By Lauren Notini and Brian D. Earp
*Note: this article also appears on the Practical Ethics Blog, and a condensed version titled “Iceland’s Proposed Circumcision Ban” is being cross-published at Pursuit.
For a small country, Iceland has had a big impact on global media coverage recently, following its proposed ban on male circumcision before an age of consent.
Iceland’s proposed legislation seeks to criminalise circumcision on male minors that is unnecessary “for health reasons,” stating individuals who remove “part or all of the sexual organs shall be imprisoned for up to 6 years.”
The bill claims circumcision violates children’s rights to “express their views on the issues [concerning them]” and “protection against traditions that are harmful.”
According to bill spokesperson Silja Dögg Gunnarsdóttir, a key reason for the bill is that all forms of female genital cutting (FGC), no matter how minor, have been illegal in Iceland since 2005, but no similar legislation exists for males.
“If we have laws banning circumcision for girls,” she said in an interview, then for consistency “we should do so for boys.” Consequently, the bill is not specific to male circumcision, but adapts the existing law banning FGC, changing “girls” to “children.”
There is much to unpack here. We first discuss self-determination and informed consent, before addressing claims about potential health benefits and harms. We then explore the religious significance of circumcision for some groups, and ask what implications this should have.
Self-determination and informed consent
Circumcision supporters often argue that young children are incapable of giving or withholding informed consent to decisions affecting them.
This may be true, but a child’s temporary inability to make informed decisions about their body does not create a blank cheque for parents to authorise whatever permanent bodily modifications they choose.
Where should the limits of parental decision-making lie?
Non-therapeutic genital cutting deprives the child, and the adult they will become, of the opportunity to remain genitally unmodified (or intact). Plausibly, the person whose ‘private parts’ will be permanently affected by the cutting should get a chance to weigh in on whether that is what they desire, in light of their longer-term preferences and values.
This doesn’t mean that one must defer to the child for all actions that affect their body. Distinctions need to be drawn.
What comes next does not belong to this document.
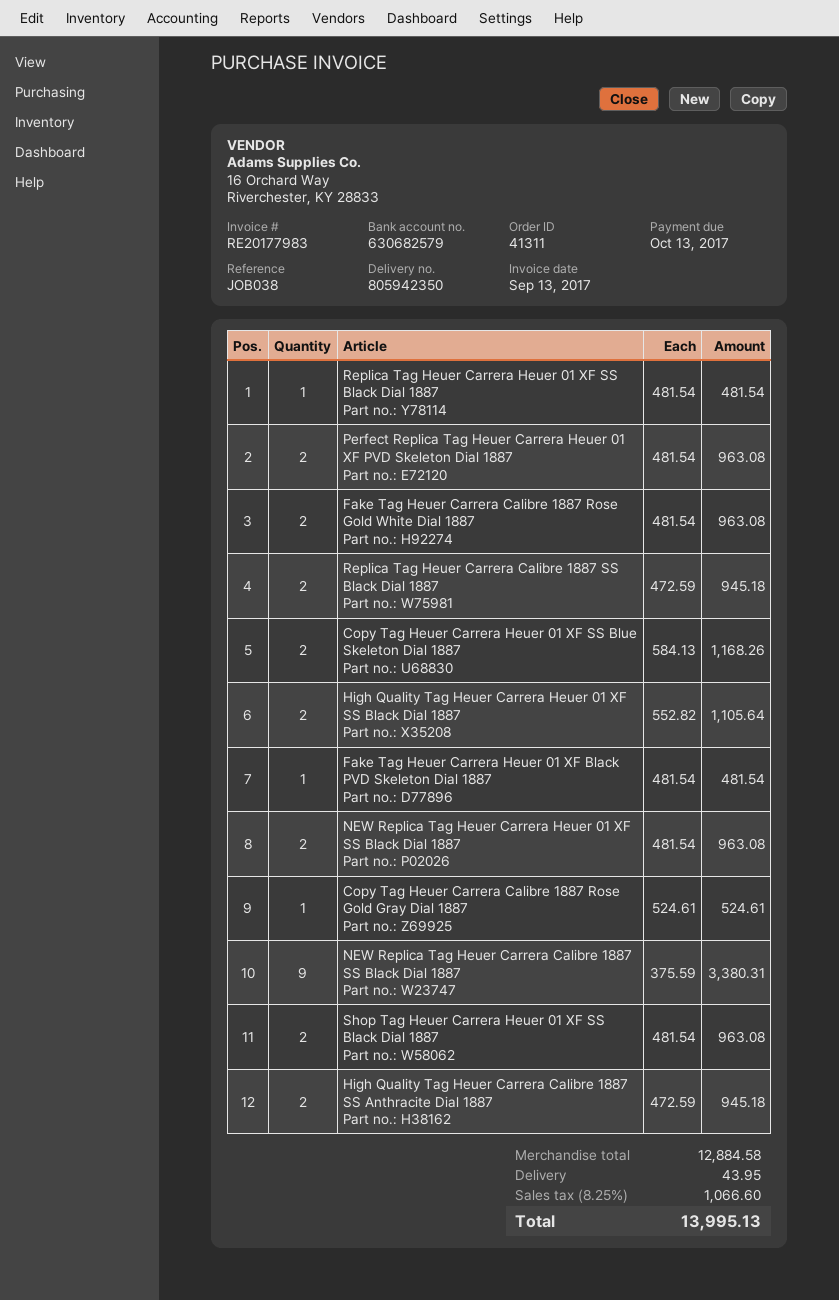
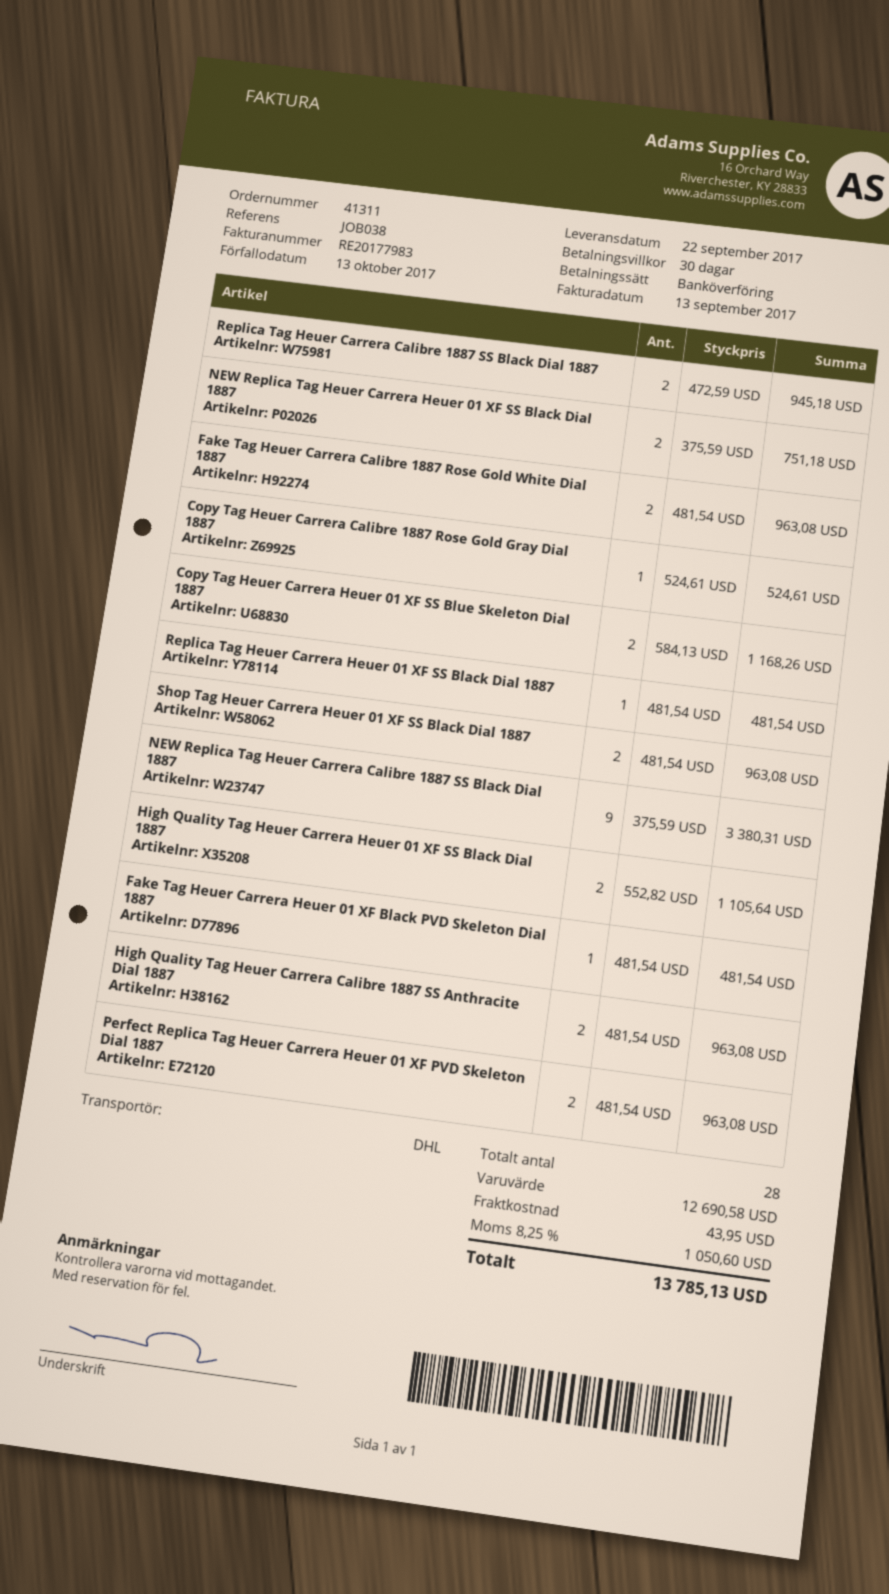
NEW Replica Tag Heuer Carrera Heuer 01 XF SS Black Dial 1887: 2 x 481.54 = 963.08 -> 2 x 375.59 = 751.18
High Quality Tag Heuer Carrera Calibre 1887 SS Anthracite Dial 1887: 2 x 472.59 = 945.18 -> 2 x 481.54 = 963.08
subtotal: 12884.58 -> 12690.58
tax: 8.25% = 1066.60 -> 8.25% = 1050.60
total: 13995.13 -> 13785.13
For example, if a procedure is clearly in a child’s best interests and cannot be postponed until the child is competent to consent (e.g., urgent appendectomy), performing it is ethically permissible.
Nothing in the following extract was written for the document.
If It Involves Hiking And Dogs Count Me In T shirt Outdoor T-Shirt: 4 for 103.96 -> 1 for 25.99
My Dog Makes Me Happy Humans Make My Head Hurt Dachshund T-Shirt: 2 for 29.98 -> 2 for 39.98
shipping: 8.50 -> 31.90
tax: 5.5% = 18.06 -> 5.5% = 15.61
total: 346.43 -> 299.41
However, the less clear it is that a bodily encroachment is in fact in the child’s best interests—considering the child’s strong interest in being able to autonomously make important self-affecting decisions in the future—”the more likely it is that the child’s bodily integrity rights are being impermissibly violated.”
Giving a child a haircut, a vaccination, or even an ear-piercing (comparisons that are often raised) are morally different from removing part of a child’s genitals. The status of the latter as being compatible with a child’s best interests is far more controversial.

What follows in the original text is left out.